Look through the data below and show every line that includes "want".
- - - - - - -
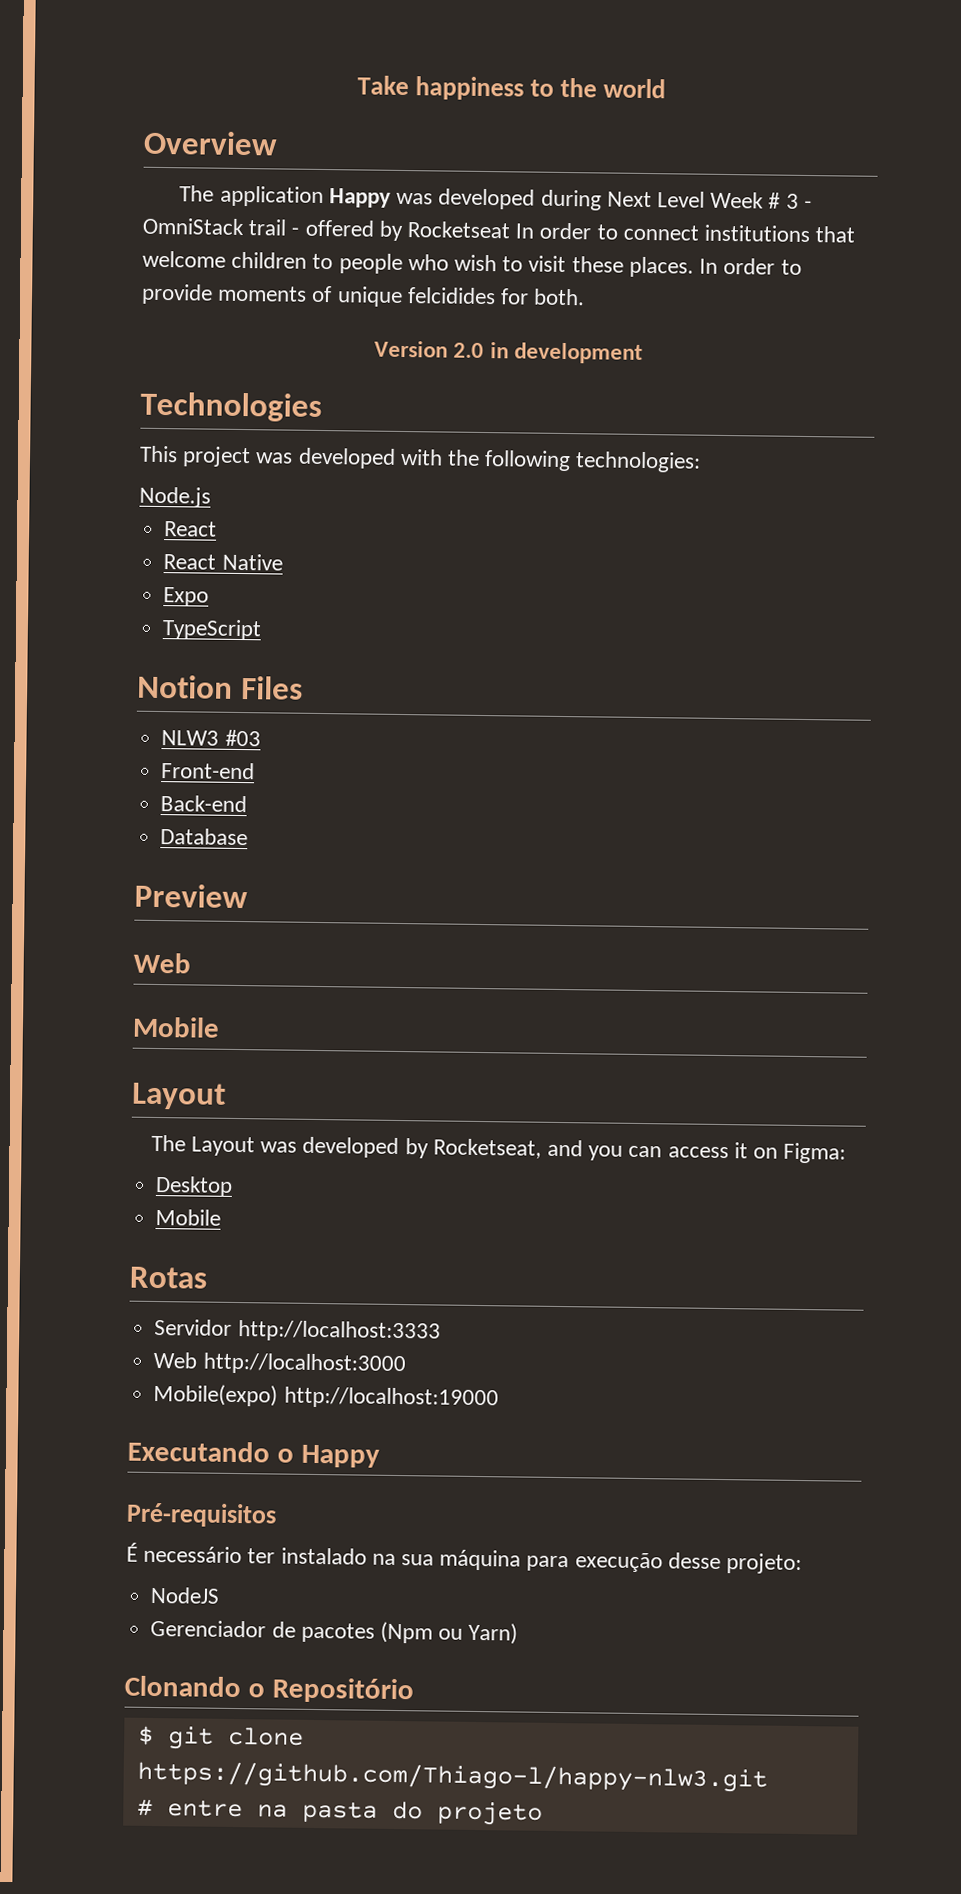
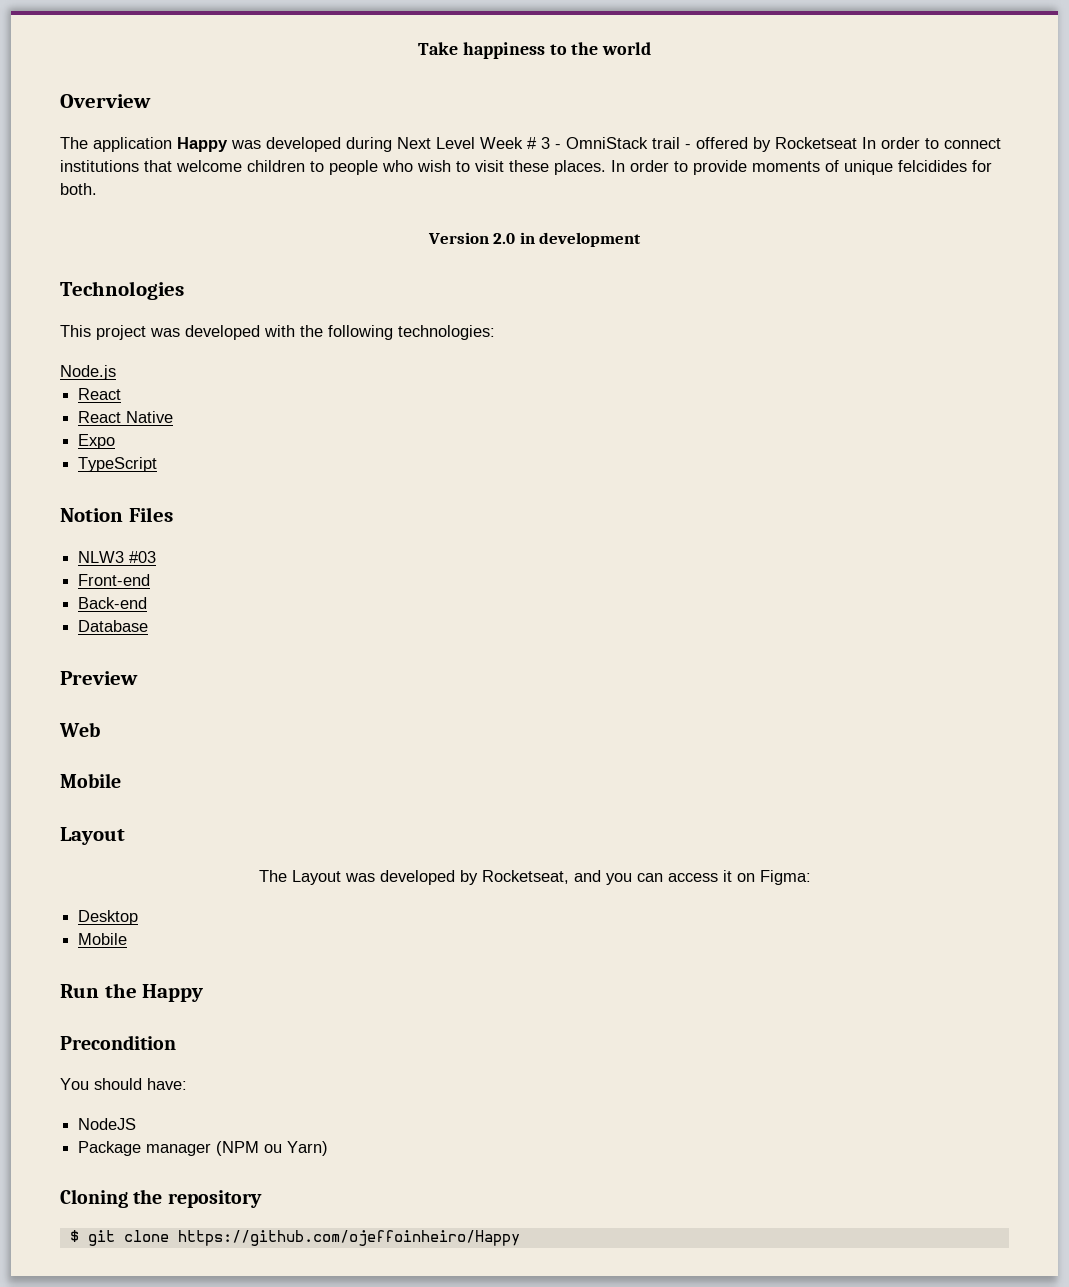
[129,1266,208,1289] [154,1318,441,1343] [153,1351,406,1376] [153,1383,499,1410] [127,1440,380,1468] [126,1502,277,1528] [126,1542,803,1575] [150,1586,221,1604] [150,1619,433,1644] Rotas // Servidor http://localhost:3333 // Web http://localhost:3000 // Mobile(expo) http://localhost:19000 // Executando o Happy // Pré-requisitos // É necessário ter instalado na sua máquina para execução desse projeto: // NodeJS // Gerenciador de pacotes (Npm -> [60,983,204,1002] [60,1035,176,1050] [60,1078,187,1090] [78,1118,137,1130] [78,1141,260,1156] Run the Happy // Precondition // You should have: // NodeJS // Package manager (NPM
[124,1675,414,1704] Clonando o Repositório -> [60,1189,262,1208] Cloning the repository
[136,1760,768,1793] [136,1798,543,1826] https://github.com/Thiago-l/happy-nlw3.git // # entre na pasta do projeto -> [177,1230,520,1246] https://github.com/ojeffoinheiro/Happy

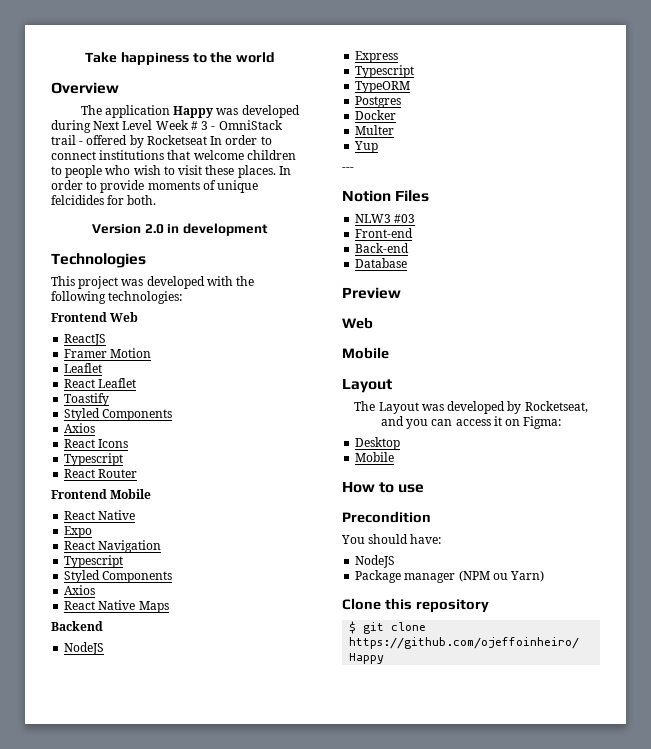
[60,365,116,380] [78,388,122,400] [78,411,174,423] [78,434,116,449] [78,457,158,472] Node.js // React // React Native // Expo // TypeScript -> [51,312,139,322] [64,334,107,346] [64,348,152,358] [64,363,103,373] [64,378,137,388] [64,393,110,406] [64,408,173,421] [64,423,96,433] [64,439,129,448] [64,453,124,466] [64,469,138,478] [51,489,152,499] [64,510,136,520] [64,526,93,538] [64,540,162,553] [64,555,124,568] [64,570,173,583] [64,585,96,595] [64,600,169,613] [51,621,103,631] [64,642,105,655] [355,51,399,63] [355,65,415,78] [355,81,411,93] [355,96,402,108] [355,110,397,120] [355,125,395,135] [354,141,379,153] [342,167,354,171] Frontend Web // ReactJS // Framer Motion // Leaflet // React Leaflet // Toastify // Styled Components // Axios // React Icons // Typescript // React Router // Frontend Mobile // React Native // Expo // React Navigation // Typescript // Styled Components // Axios // React Native Maps // Backend // NodeJS // Express // Typescript // TypeORM // Postgres // Docker // Multer // Yup // ---
[60,983,204,1002] Run the Happy -> [342,481,425,493] How to use
[60,1189,163,1208] Cloning the -> [342,598,412,610] Clone this

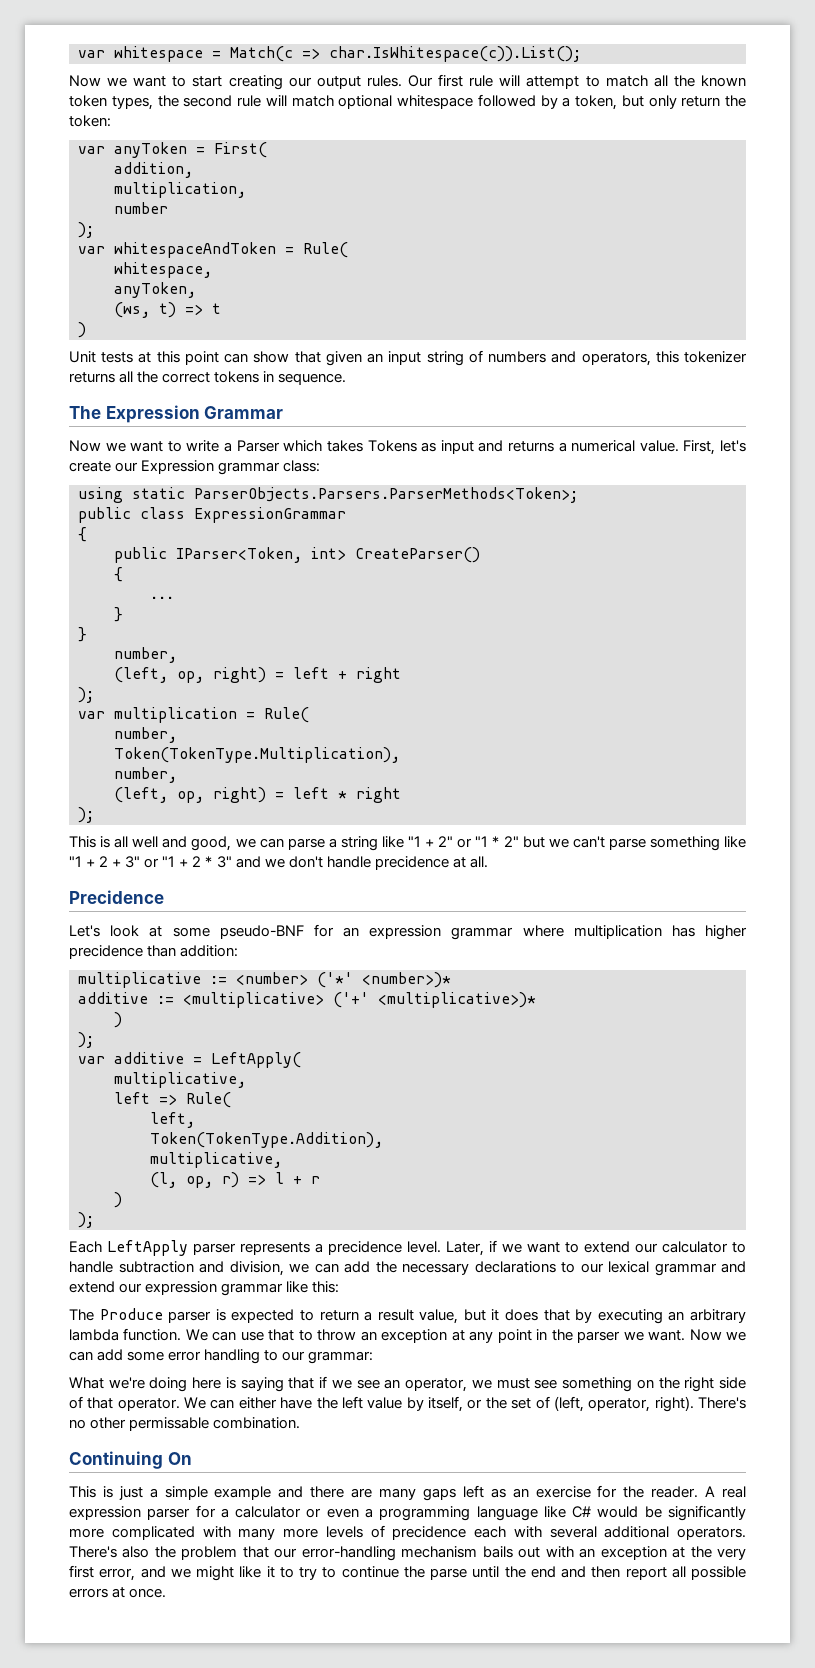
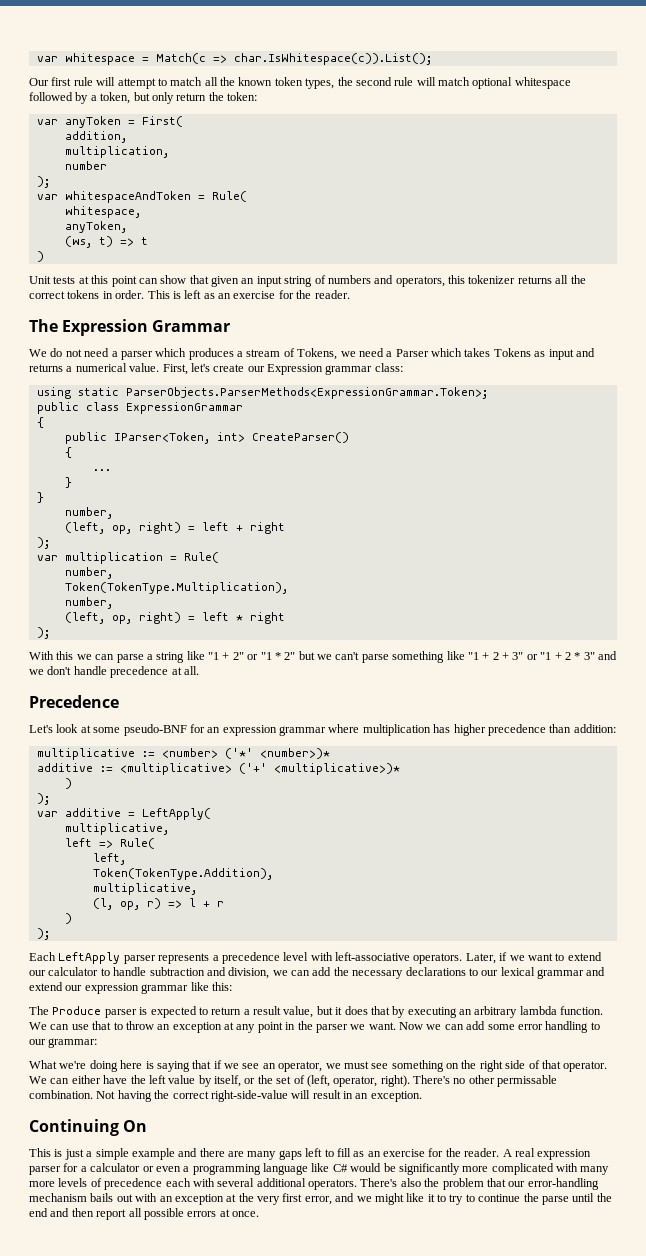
[69,75,402,90] Now we want to start creating our output rules. -> (432, 59) none
[278,373,347,385] [69,405,284,423] [69,440,220,452] sequence. // The Expression Grammar // Now we want to write -> [115,290,350,299] [29,319,231,336] [29,348,384,360] order. This is left as an exercise for the reader. // The Expression Grammar // We do not need a parser which produces a stream of Tokens, we need
[194,487,578,503] ParserObjects.Parsers.ParserMethods<Token>; -> [125,387,488,399] ParserObjects.ParserMethods<ExpressionGrammar.Token>;
[69,836,232,851] This is all well and good, -> [29,651,74,660] With this
[374,856,449,870] precidence -> [110,666,169,678] precedence
[69,890,164,904] Precidence -> [29,695,119,708] Precedence
[69,945,143,959] precidence -> [487,724,546,736] precedence
[328,1241,441,1255] precidence level. -> [221,952,463,964] precedence level with left-associative operators.
(301, 1423) none -> [96,1090,422,1102] Not having the correct right-side-value will result in an exception.
(484, 1491) none -> [324,1148,351,1157] to fill
[392,1526,467,1540] precidence -> [104,1178,163,1190] precedence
- - - - - - -
● Answer for this exercise
[69,75,402,90] Now we want to start creating our output rules. -> (432, 59) none
[278,373,347,385] [69,405,284,423] [69,440,220,452] sequence. // The Expression Grammar // Now we want to write -> [115,290,350,299] [29,319,231,336] [29,348,384,360] order. This is left as an exercise for the reader. // The Expression Grammar // We do not need a parser which produces a stream of Tokens, we need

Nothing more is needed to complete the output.